As the twenty-first century begins, climate change has become an urban problem. Global urban networks and institutions such as the World Bank point to cities' energy demand and major greenhouse gas emissions share. Simultaneously, they frame cities as a critical source of environmental solutions, through green building, energy efficiency retrofitting, "smart" infrastructure, and other transformations of twentieth century urban geography. And critically, they argue that innovative cities can make these changes profitable, and thereby help propel a technological revolution in advanced capitalism: the development of a "green" economy. Amidst the economic turmoil that followed the 2008 financial collapse, many public and private institutions took up the idea of green economic development as a pathway to economic recovery and twenty-first century accumulation.
In this study, I critically examine the crisis-era development of green economic ideas in the United States, particularly in cities like San Francisco. I focus on new forms of value and unconventional resources being developed for the green economy, from energy efficiency to the "green-ness" of buildings. I examine how the federal government and cities hope to harness this value for transformative economic development, and how financial institutions and real estate developers are pioneering distinct visions of the profits to be made from environmental change and/or its mitigation. Critical resource geography and political economy/ecology offer important theoretical windows into green economic development. I consider how critiques of market environmentalism developed to analyze rural resource extraction can be expanded to analyze a new urban resource geography. I use methods such as surveys of industry and policy literature, participant observation at conferences, historical research, and analysis of financial instruments.
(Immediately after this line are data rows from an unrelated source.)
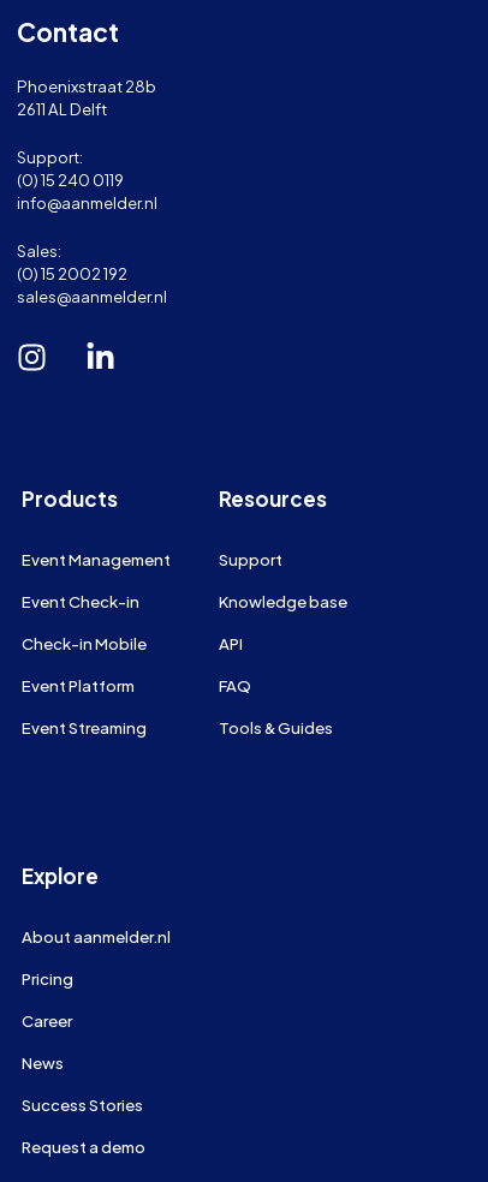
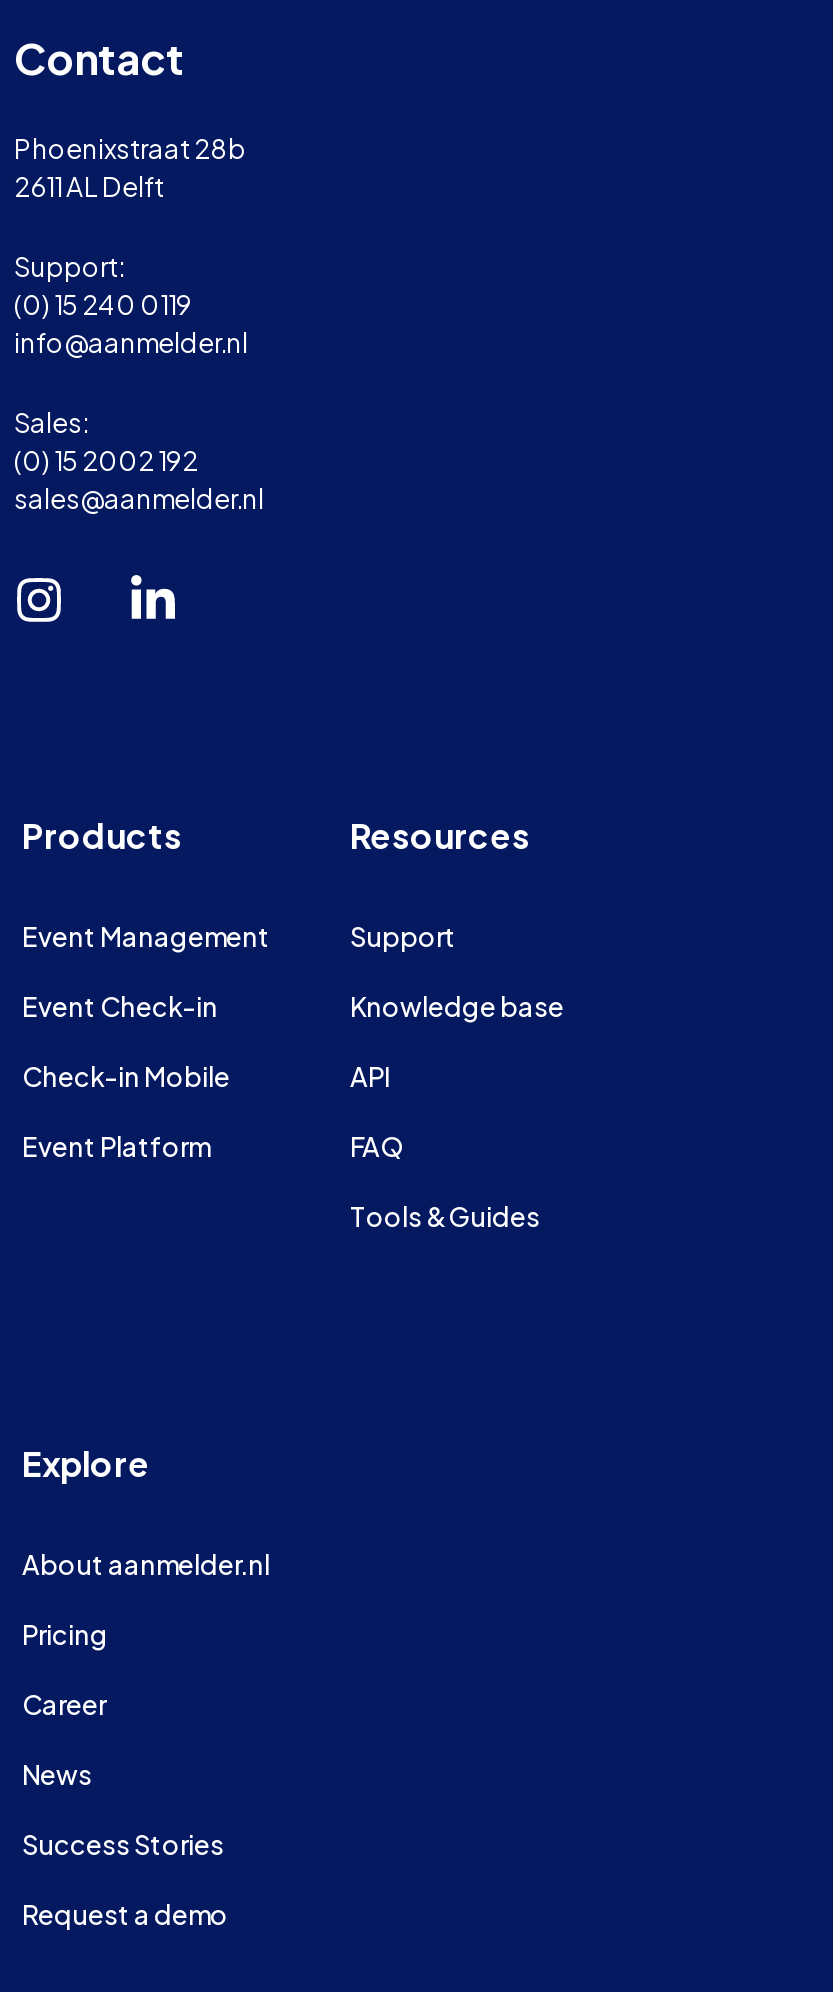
[22,717,147,737] Event Streaming -> none

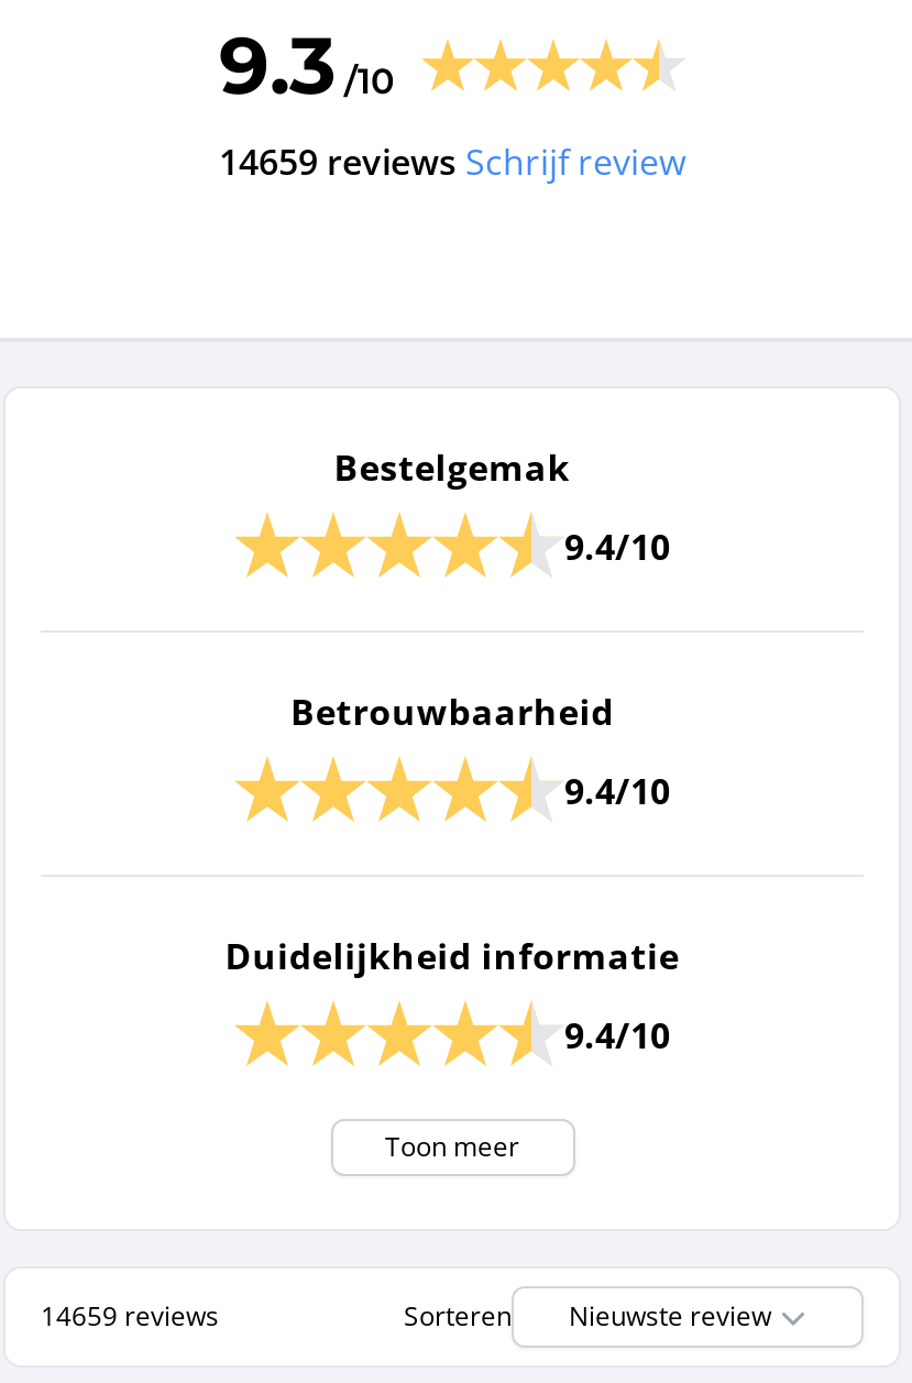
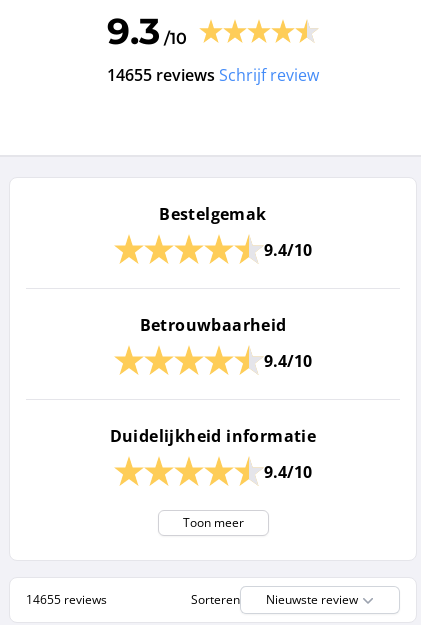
[219,137,685,186] 14659 reviews Schrijf review -> [107,64,319,86] 14655 reviews Schrijf review
[41,1297,219,1334] 14659 reviews -> [26,591,107,608] 14655 reviews

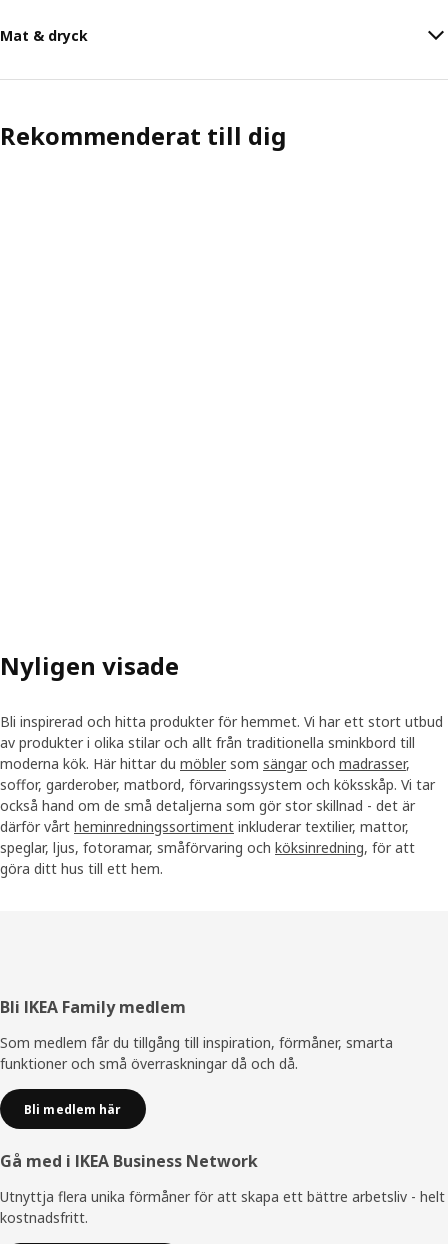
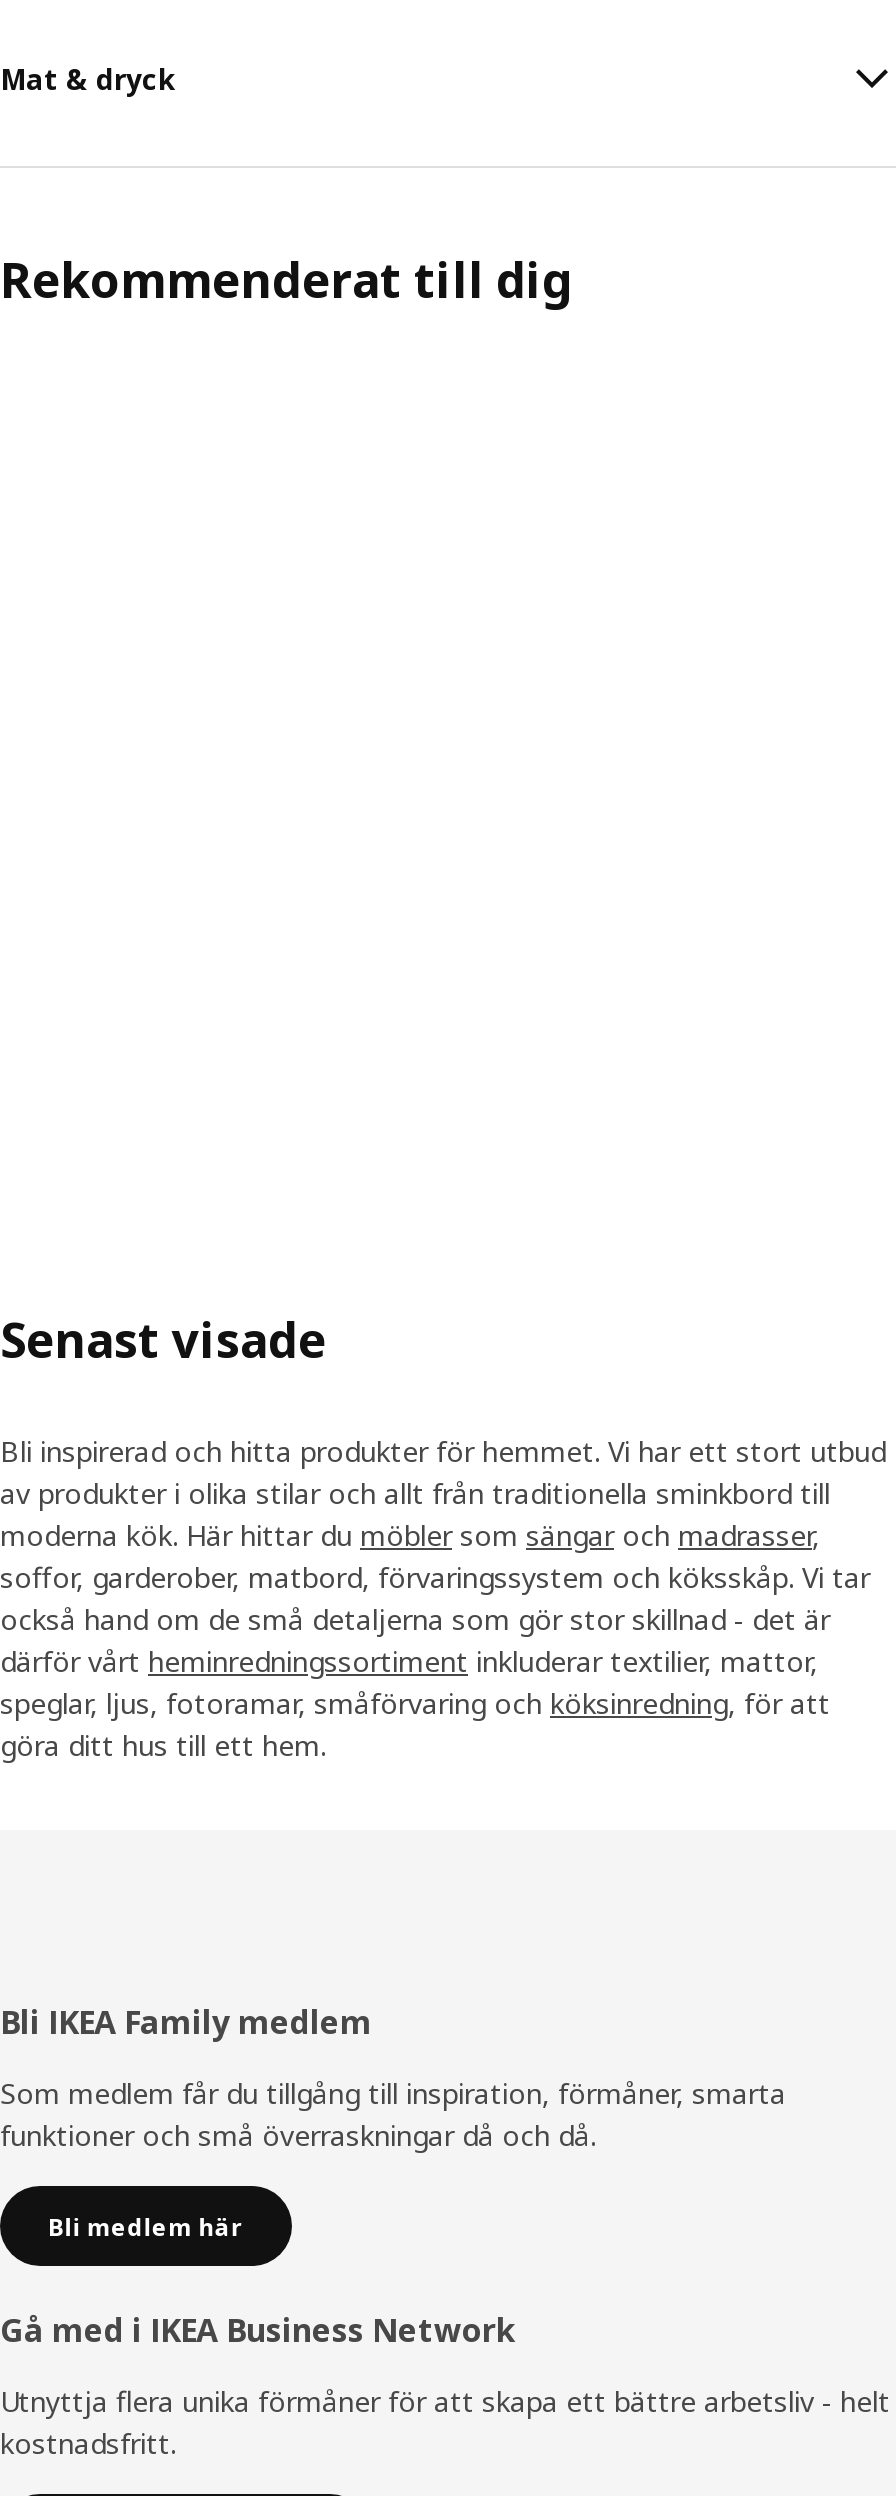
[0,649,179,682] Nyligen visade -> [0,1306,326,1372] Senast visade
I find that financial institutions and major real estate developers have become driving players in urban greening, even as green collar jobs organizers won governmental support for more economically redistributive visions. Finance is helping transform green building and retrofitting from a niche sector into mainstream real estate and urban development practice, aided by new "green" financial instruments. Simultaneously, financialization threatens to make green urbanism increasingly speculative and exclusionary, and delimits more ambitious federal programs to promote green manufacturing and mass employment.